Since the first flight
simulator, flight instructor's main task of monitoring and evaluating trainee
performance is an integral part of the flight simulator. The instructor's main
tool for performance evaluation is his subjective perceptiveness. During the
last few decades manufacturers and researchers of flight simulators have begun
the search for additional evaluation tools. The first tools developed were
objective performance based tools.
However, their development process was hindered by the difficulty of defining
what the optimal performance level actually is, and particularly so in combat
flights.In the last few years
researchers have begun to explore the possibility of adding an objective
measurement dimension, by sampling various parameters off the trainee's body
during task performance. This measurement of physiological parameters requires
extensive research and development of appropriate measurement tools, analysis
processes and display systems. The present research examines several means for
implementing the aforementioned measurement, for developing tools and methods
of analysis and for displaying the measurement results.
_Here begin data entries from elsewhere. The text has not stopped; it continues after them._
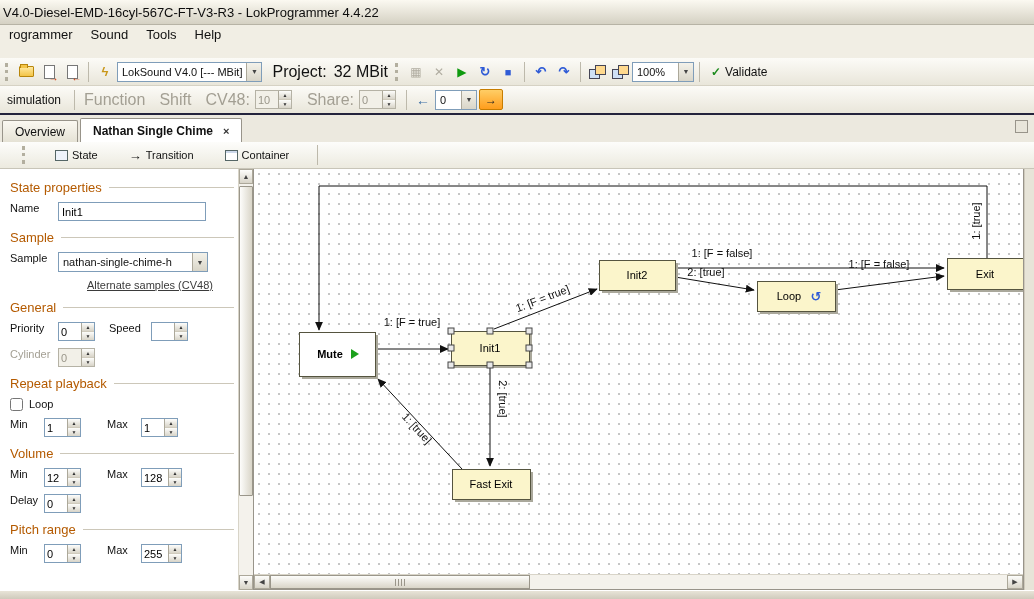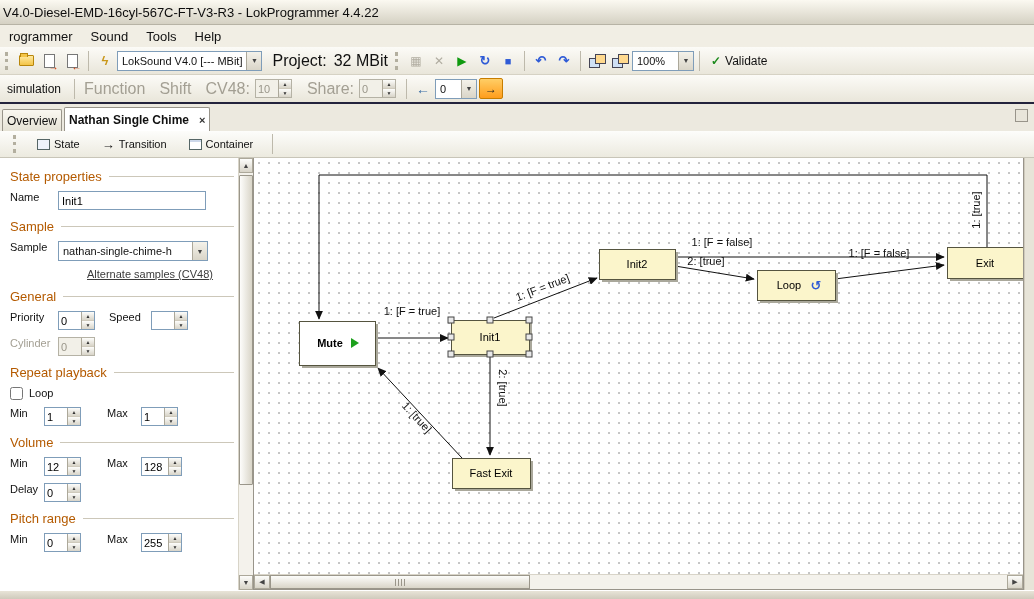--- a/index.html
+++ b/index.html
@@ -9,7 +9,7 @@
 
 
 .titlebar{height:25px;background:linear-gradient(#fbf9f1,#d5d1c3);border-bottom:1px solid #b7b3a5;display:flex;align-items:center;padding-left:3px;font-weight:normal;font-size:13px;color:#0d0d0d}
-.menubar{height:22px;background:#f1eee4;display:flex;align-items:center}
+.menubar{height:33px;background:#f1eee4;display:flex;}
 .menubar .mi{padding:2px 9px;font-size:13px;cursor:default}
 
 

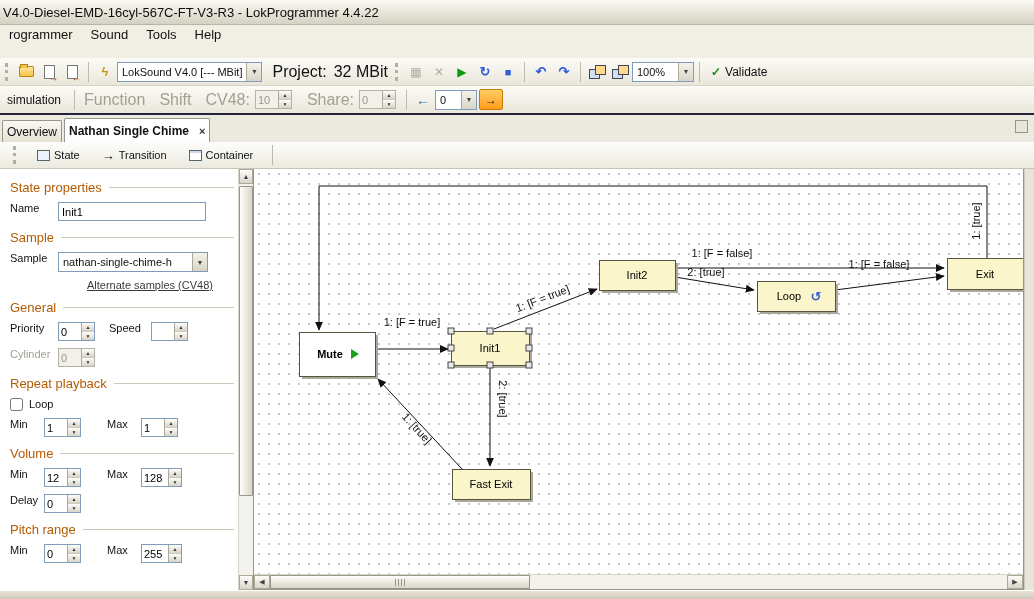--- a/index.html
+++ b/index.html
@@ -51,7 +51,7 @@
 
 
 .tabrow{height:27px;background:#ece9df;display:flex;align-items:flex-end;padding-left:2px;position:relative}
-.tab{height:22px;display:inline-flex;align-items:center;padding:0 4px;border:1px solid #98948a;border-bottom:none;background:linear-gradient(#faf8f1,#e5e2d5);margin-right:2px;font-size:12px;border-radius:2px 2px 0 0}
+.tab{height:22px;display:inline-flex;align-items:center;padding:0 12px;border:1px solid #98948a;border-bottom:none;background:linear-gradient(#faf8f1,#e5e2d5);margin-right:2px;font-size:12px;border-radius:2px 2px 0 0}
 .tab.active{background:#fff;font-weight:bold;height:24px}
 .tclose{margin-left:10px;font-size:11px;color:#333;font-weight:bold}
 .tab-scroll{position:absolute;right:6px;top:5px;width:13px;height:13px;background:#e8e5da;border:1px solid #98948a}

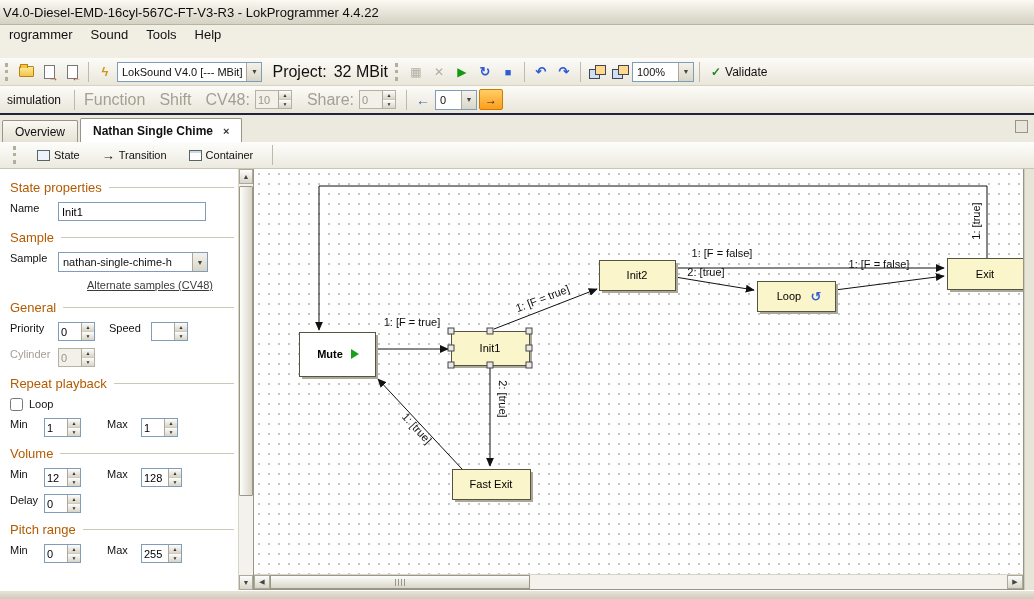--- a/index.html
+++ b/index.html
@@ -57,7 +57,7 @@
 .tab-scroll{position:absolute;right:6px;top:5px;width:13px;height:13px;background:#e8e5da;border:1px solid #98948a}
 
 
-.dtb{height:27px;background:linear-gradient(#fdfdfb,#ecead f);background:linear-gradient(#fdfdfb,#eceadf);display:flex;align-items:center;padding:0 10px;border-bottom:1px solid #c8c5b8;gap:8px}
+.dtb{height:27px;background:linear-gradient(#fdfdfb,#ecead f);background:linear-gradient(#fdfdfb,#eceadf);display:flex;align-items:center;padding:0 19px;border-bottom:1px solid #c8c5b8;gap:17px}
 .dbtn{display:inline-flex;align-items:center;gap:4px;padding:0 7px;height:21px;font-size:11px}
 .mini-box{width:13px;height:11px;border:1px solid #566;background:#eef3fb;display:inline-block}
 .mini-box.cont{background:#fff;border-style:solid;box-shadow:inset 0 2px 0 #cdd8ea}

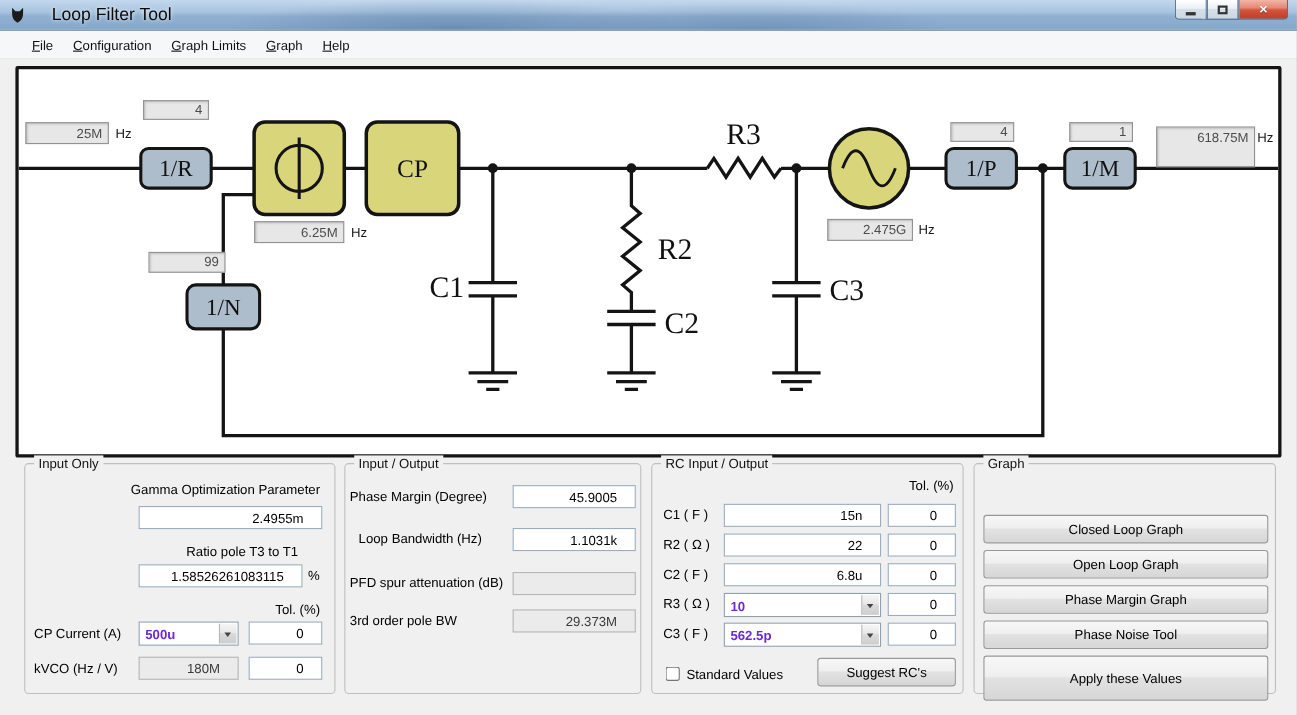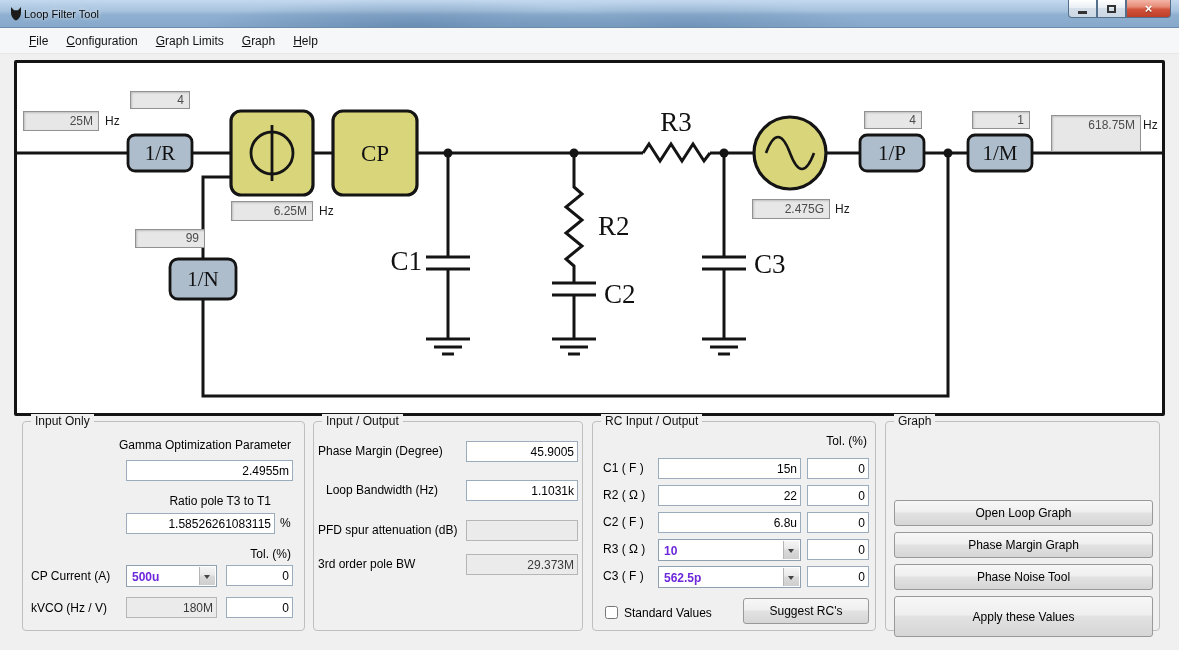--- a/index.html
+++ b/index.html
@@ -18,7 +18,7 @@
     border-bottom:1px solid #6d8cab;
   }
   .app-icon { width:16px; height:16px; flex:0 0 auto; }
-  .title-text { font-size:11px; color:#0a0a0a; margin-left:0; text-shadow:0 0 4px rgba(255,255,255,.95); }
+  .title-text { font-size:16px; color:#0a0a0a; margin-left:23px; text-shadow:0 0 4px rgba(255,255,255,.95); }
   .win-buttons { position:absolute; top:0; right:8px; display:flex; }
   .win-btn {
     width:29px; height:18px; border:1px solid #54708c; border-top:none;

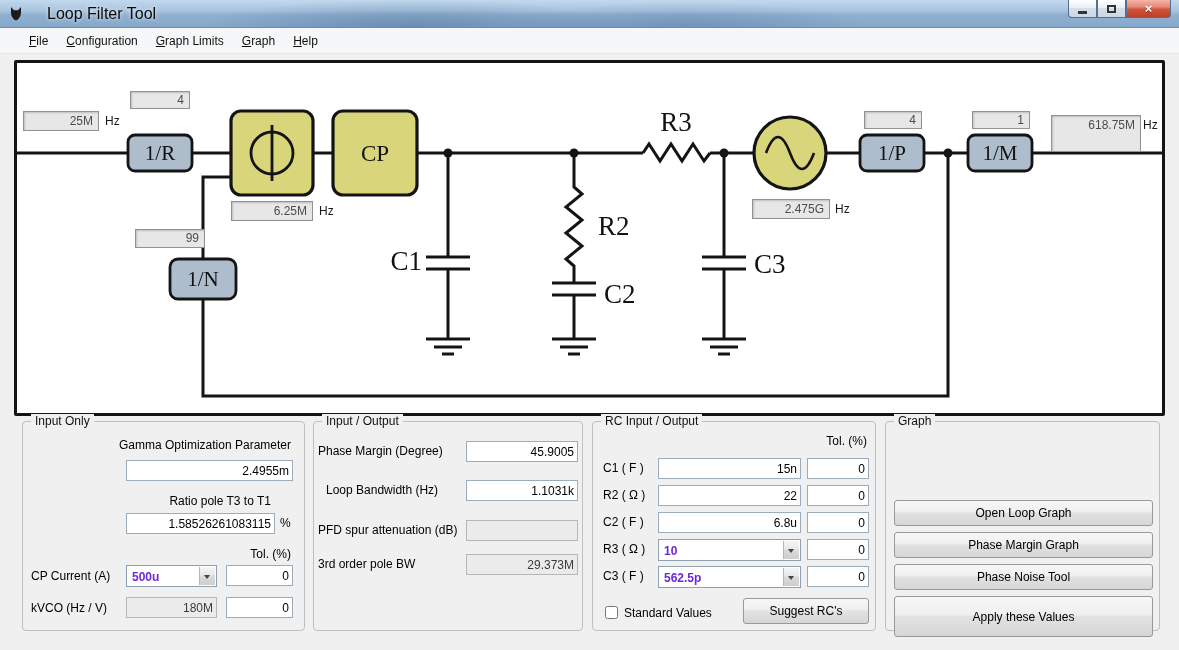--- a/index.html
+++ b/index.html
@@ -63,7 +63,7 @@
 
   .tf {
     position:absolute; border:1px solid #9bacbd; background:#fff;
-    font-family:inherit; font-size:12px; color:#000; text-align:right; padding:0 3px; height:21px;
+    font-family:inherit; font-size:12px; color:#000; text-align:right; padding:0 16px; height:21px;
   }
   .tf.dis { background:#ebebeb; border-color:#b6b6b6; color:#3a3a3a; }
 

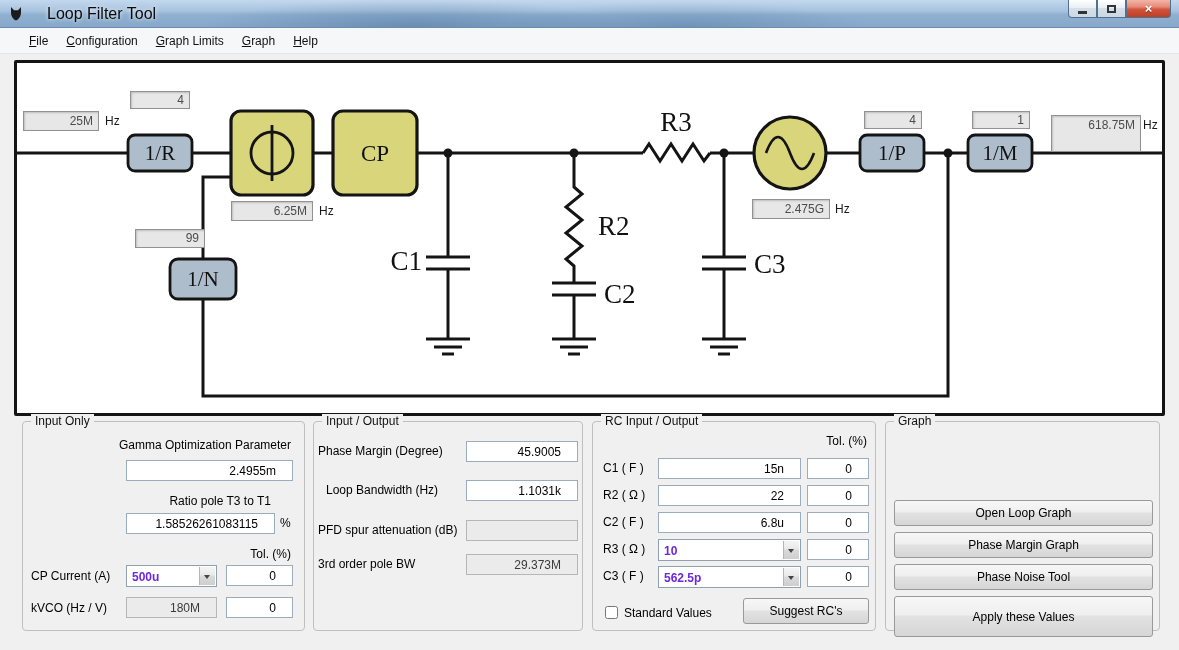--- a/index.html
+++ b/index.html
@@ -302,6 +302,7 @@
 
     <div class="panel" style="left:885px; top:367px; width:275px; height:210px;">
       <span class="panel-title">Graph</span>
+      <button class="btn" style="left:8px; top:46px; width:259px; height:26px;">Closed Loop Graph</button>
       <button class="btn" style="left:8px; top:78px; width:259px; height:26px;">Open Loop Graph</button>
       <button class="btn" style="left:8px; top:110px; width:259px; height:26px;">Phase Margin Graph</button>
       <button class="btn" style="left:8px; top:142px; width:259px; height:26px;">Phase Noise Tool</button>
Following a review of
existing measurement tools and parameters, three measurement tools were chosen.
The first measure, scientifically known as GSR, examined in numerous studies,
measures the electric conductivity in the trainee's palm fingers. The second
measure, known as EMG, measures the electric activity in the palm muscle.The third measure,
known as FSR, measures the force applied in the steering stick grip.A basic steering task
was developed for the experimental task and performed by the participants on a
PC screen. Throughout the task, designated software monitored trainees'
performance and compared it to the optimal performance criteria, while at the
same time the instructor watched the trainee and subjectively evaluated his
performance. In this manner, data was obtained for the 3 standard evaluative
dimensions for each task, and additionally the trainee was asked to evaluate
his own performance. Each of the 25 participants performed 12 tracking tasks of
varying levels of difficulty. The results point to an increase in skin
conductivity as task difficulty rises. However, the data received from the
other measures was less conclusive. Further on, several
data analysis and processing methods were examined. The research findings
indicate a new possible data analysis method, based on dividing the sample into
subgroups and matching the results analysis method to each subgroup. The
comparison of trainee and instructor subjective evaluations revealed gaps,
supporting the need for new tools for aiding the instructor make more accurate
evaluations of the trainee mental workload.